Aim of the exercise
Word for word, transcribe the data below from the line with "left: 803px ->" to the line with "text: 320.00 ->", keeping both of those lines.

Available data

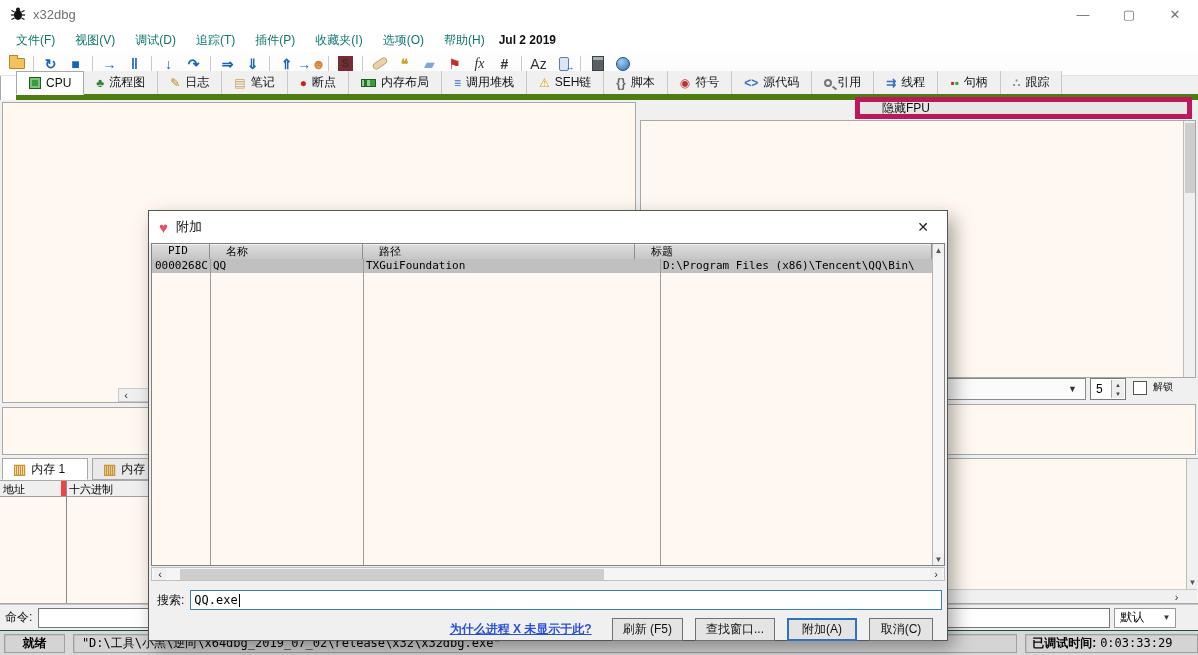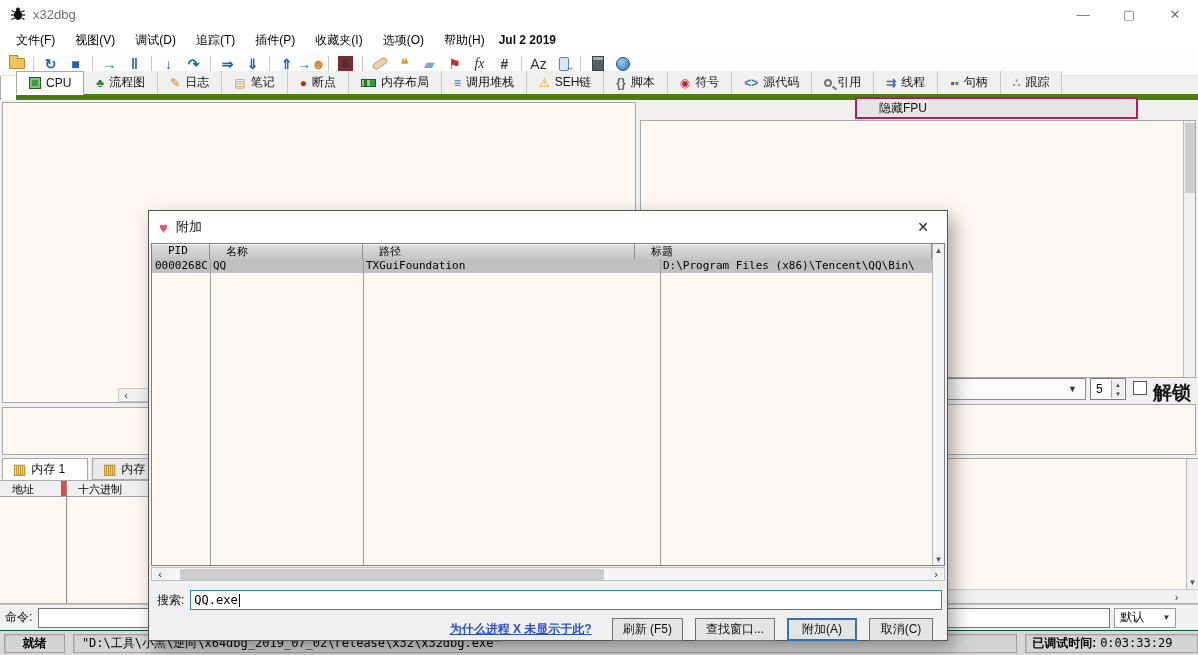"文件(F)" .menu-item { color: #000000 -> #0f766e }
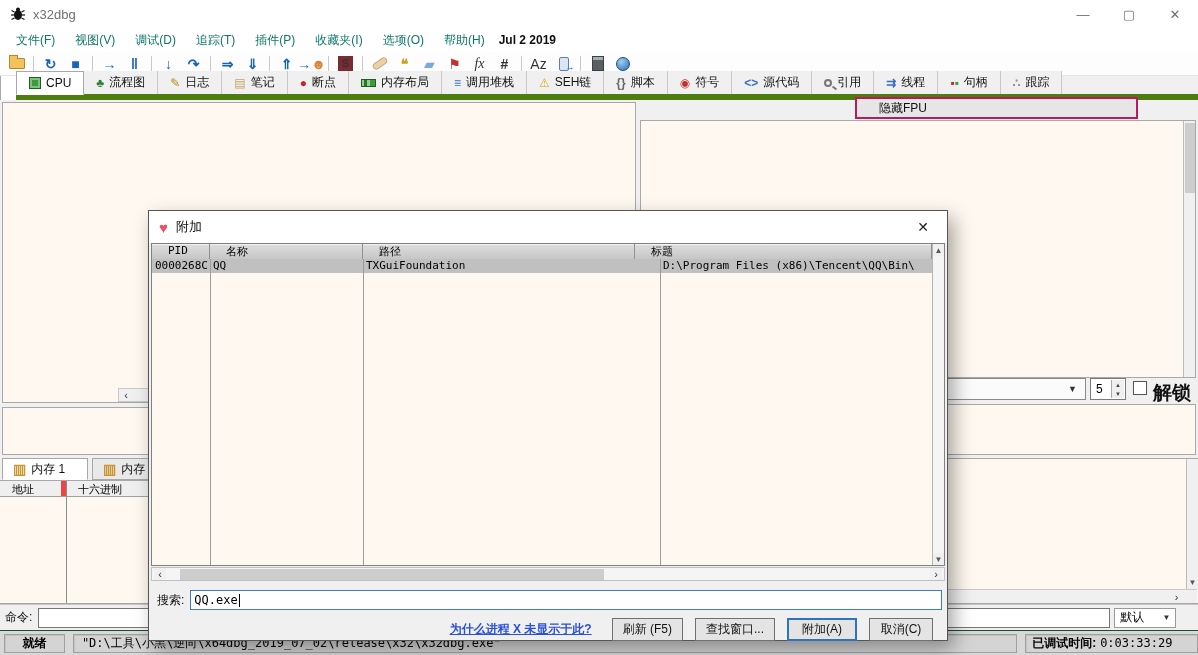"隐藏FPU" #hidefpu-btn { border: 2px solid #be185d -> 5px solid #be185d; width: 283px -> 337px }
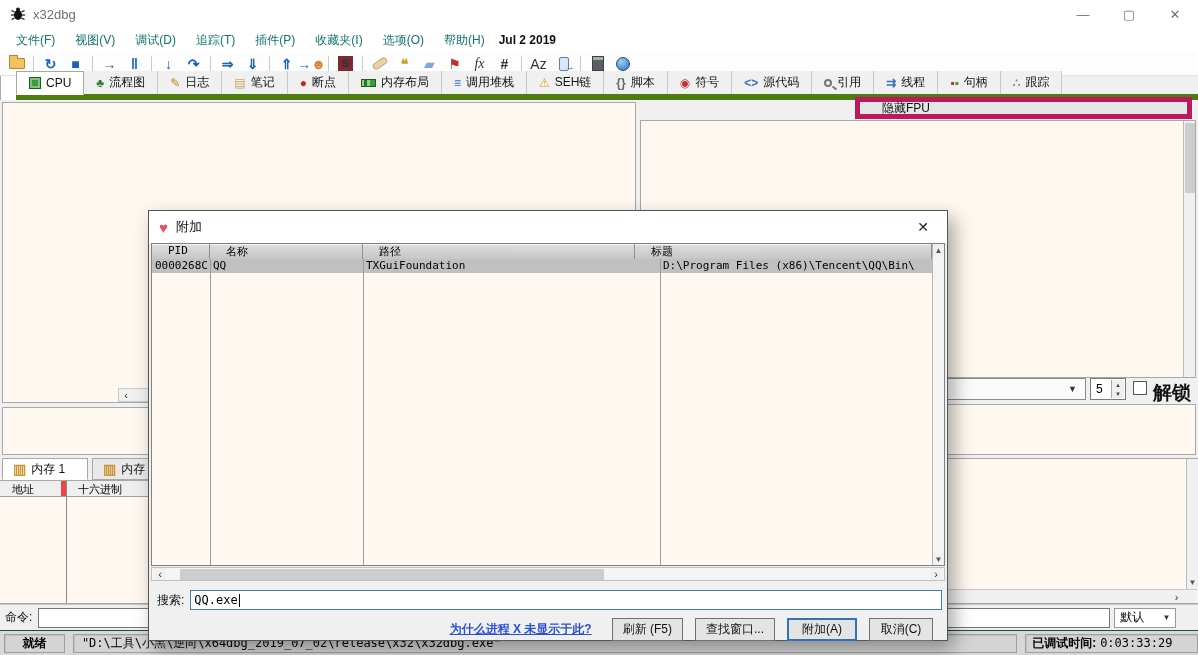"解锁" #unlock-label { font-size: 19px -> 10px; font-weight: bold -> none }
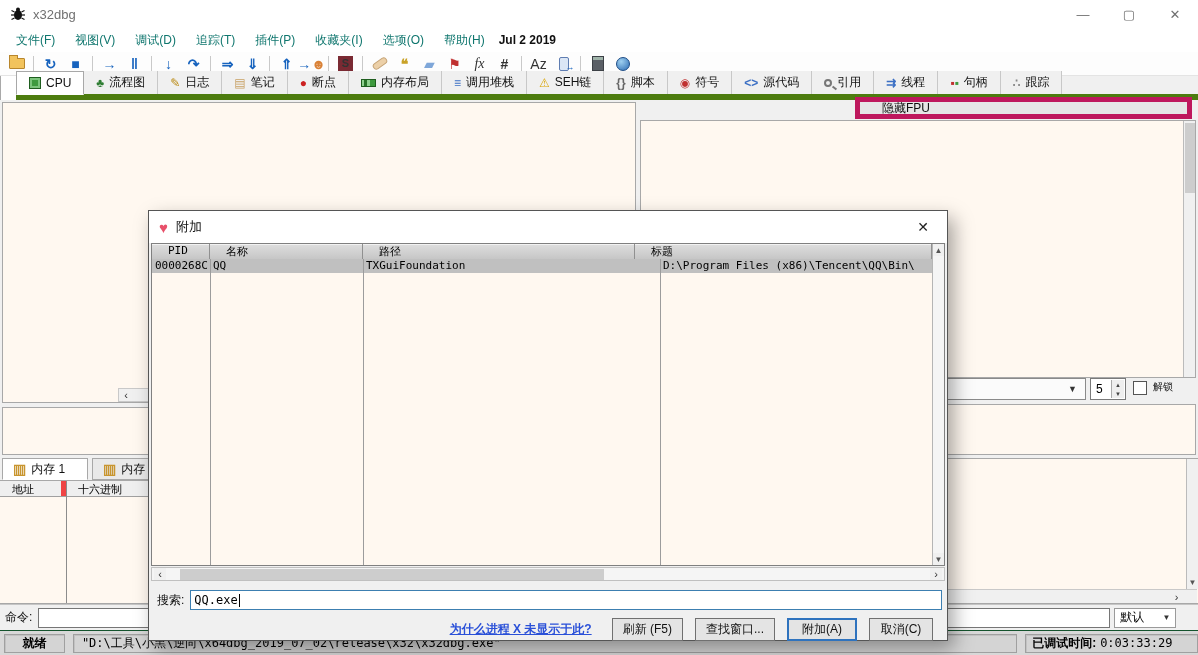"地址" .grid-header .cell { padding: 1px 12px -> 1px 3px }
...
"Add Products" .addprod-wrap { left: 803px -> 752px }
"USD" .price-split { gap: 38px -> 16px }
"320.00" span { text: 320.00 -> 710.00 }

Exercise result
"Add Products" .addprod-wrap { left: 803px -> 752px }
"USD" .price-split { gap: 38px -> 16px }
"320.00" span { text: 320.00 -> 710.00 }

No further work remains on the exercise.